Task input >>
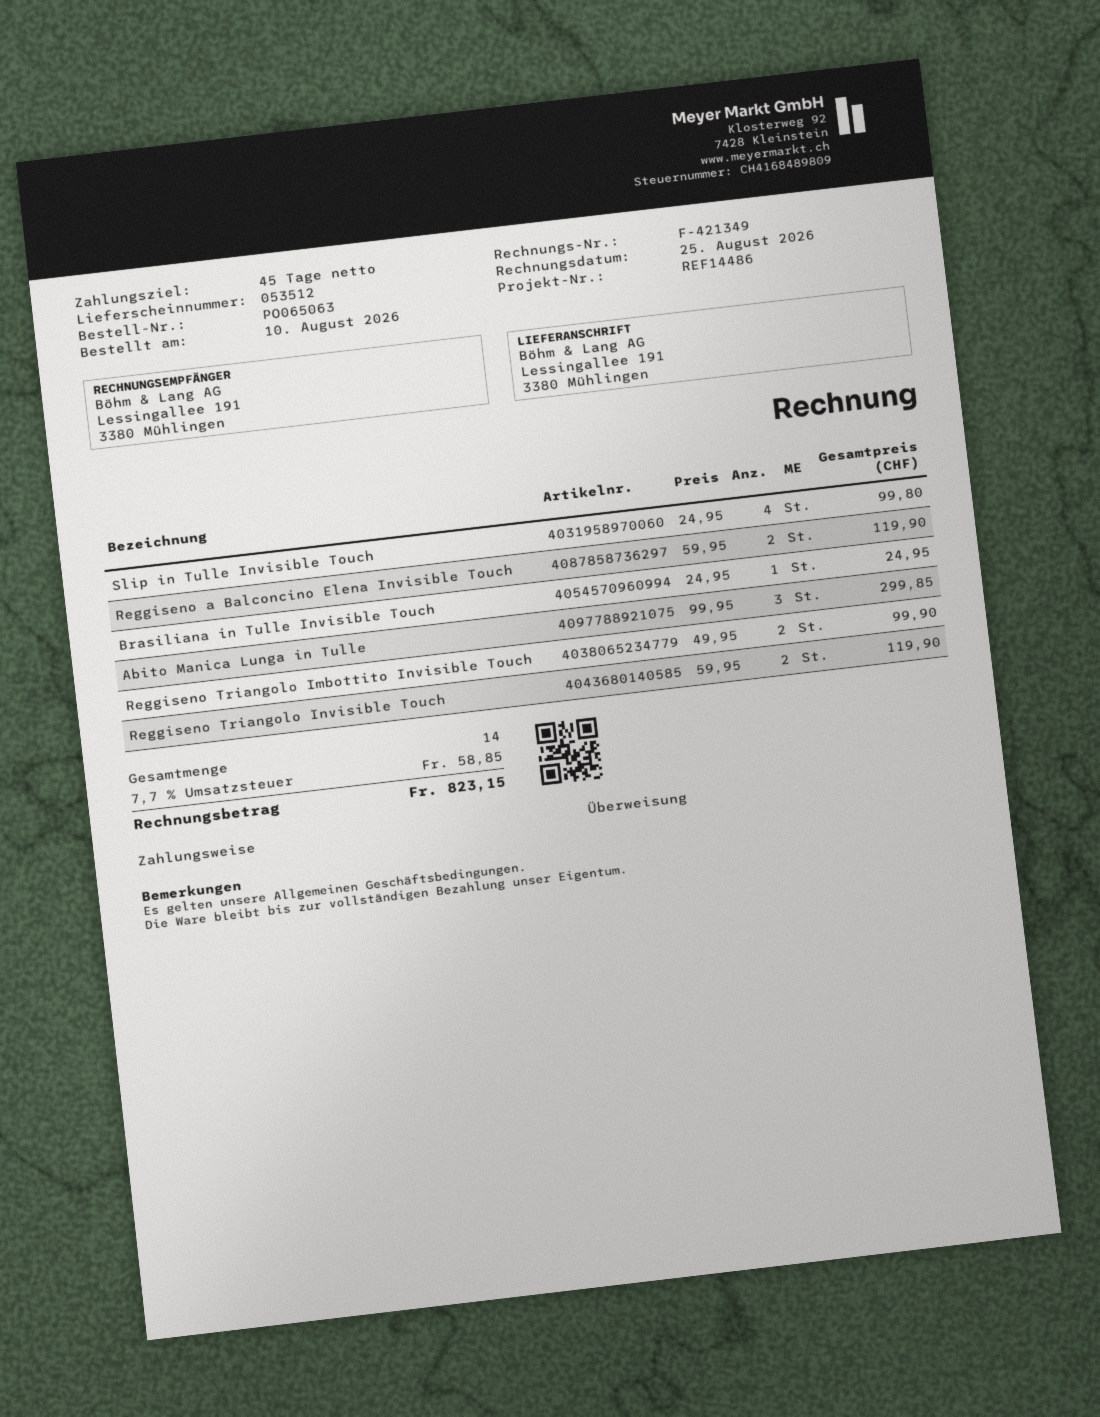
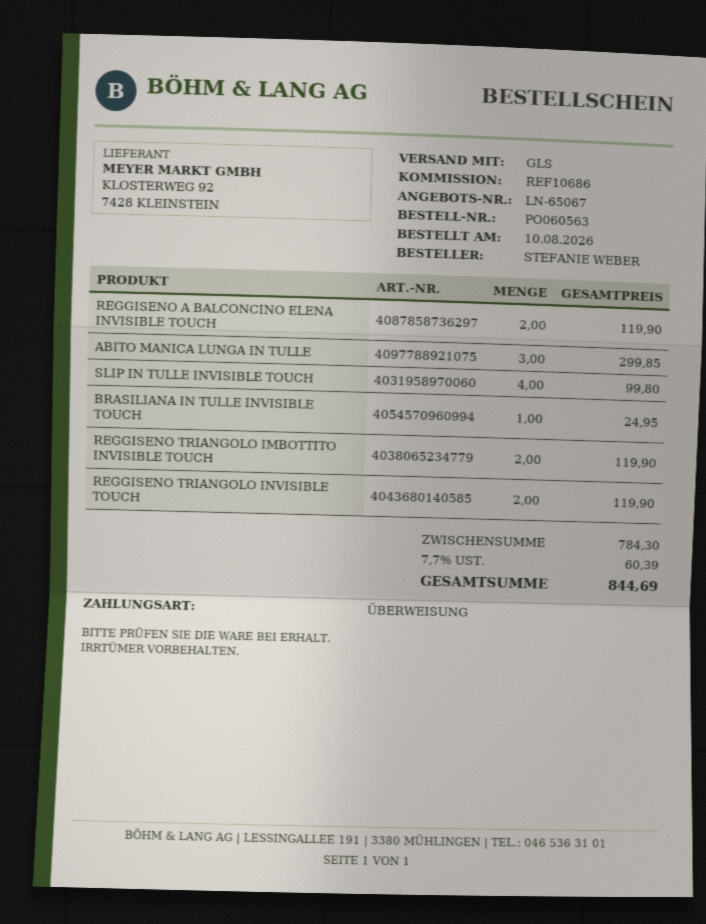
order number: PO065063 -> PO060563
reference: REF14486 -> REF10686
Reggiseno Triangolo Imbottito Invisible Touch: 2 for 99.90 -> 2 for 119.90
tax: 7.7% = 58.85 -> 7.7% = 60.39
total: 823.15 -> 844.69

--

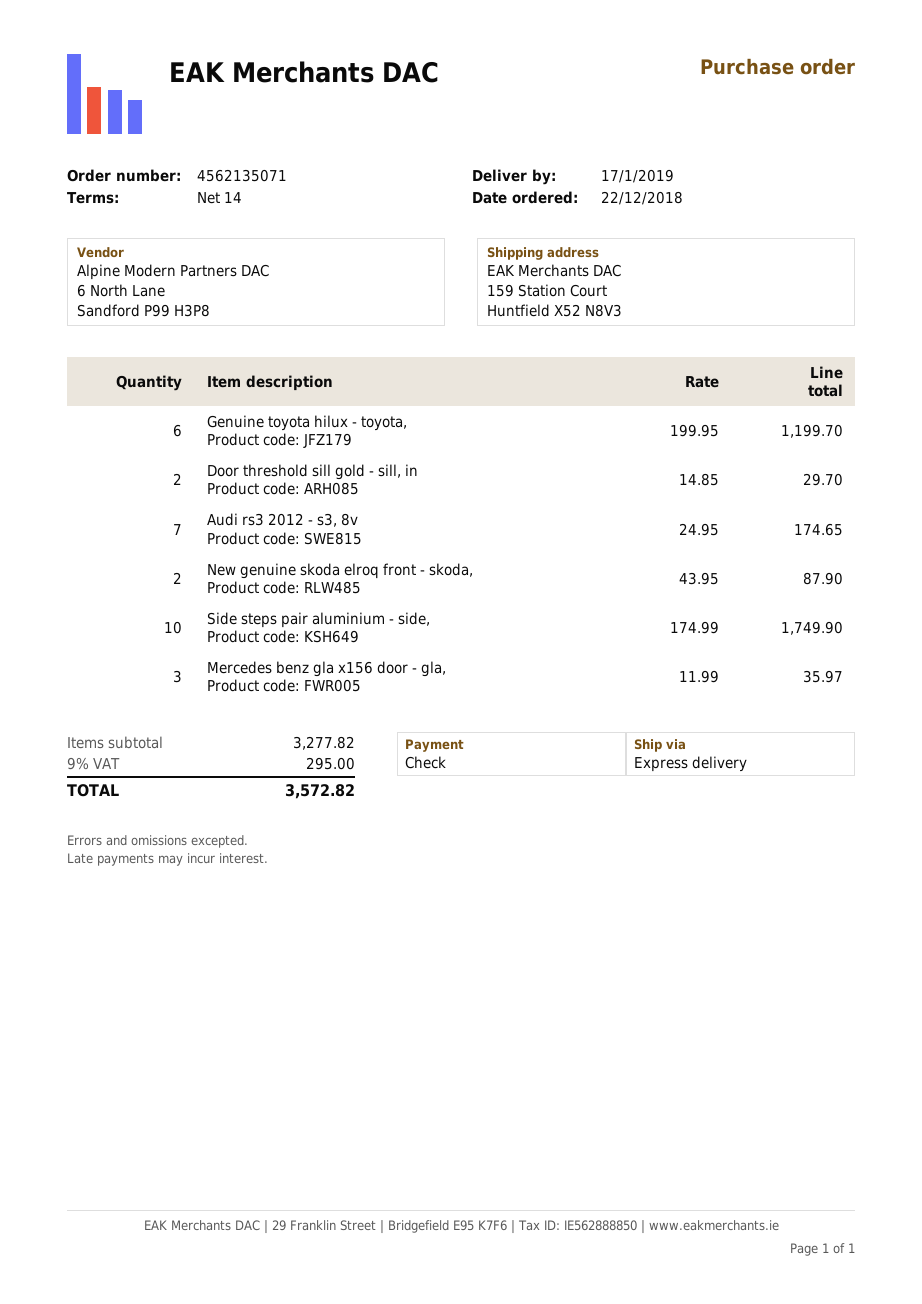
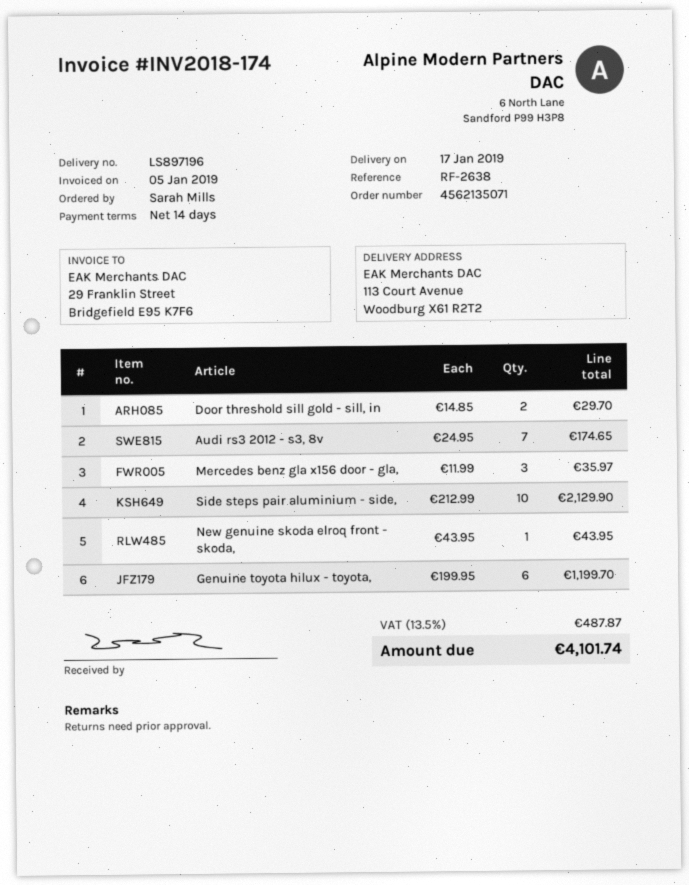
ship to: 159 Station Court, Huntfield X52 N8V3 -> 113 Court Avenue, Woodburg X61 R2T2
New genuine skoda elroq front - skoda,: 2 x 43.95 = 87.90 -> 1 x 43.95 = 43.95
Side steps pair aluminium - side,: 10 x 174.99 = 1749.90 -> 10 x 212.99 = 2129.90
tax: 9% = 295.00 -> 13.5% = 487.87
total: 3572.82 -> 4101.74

---

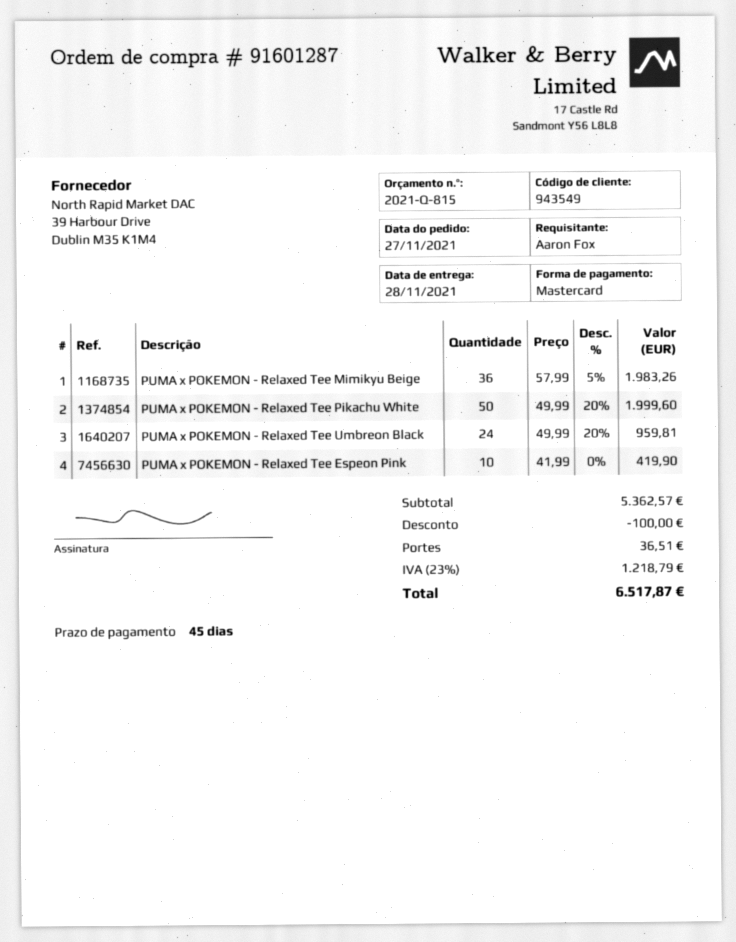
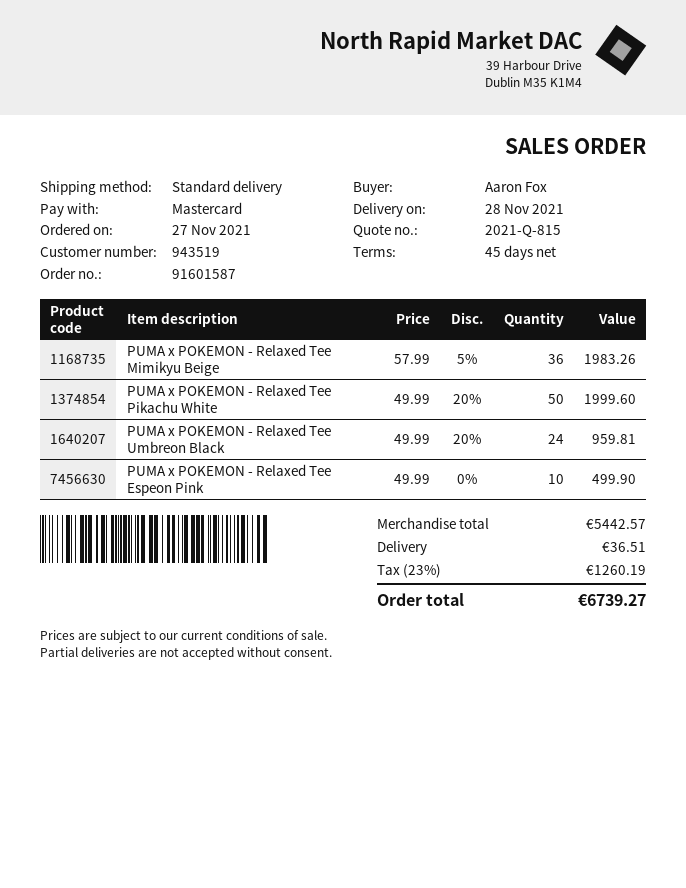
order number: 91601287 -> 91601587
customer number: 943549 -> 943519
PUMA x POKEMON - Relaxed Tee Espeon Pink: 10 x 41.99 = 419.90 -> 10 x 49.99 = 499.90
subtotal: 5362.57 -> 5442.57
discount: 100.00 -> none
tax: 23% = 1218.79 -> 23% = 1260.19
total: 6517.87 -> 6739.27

Problem description >> Whenever the string "order" occurs in a line of the entries above, copy that line.

Response to this exercise >>
order number: PO065063 -> PO060563
order number: 91601287 -> 91601587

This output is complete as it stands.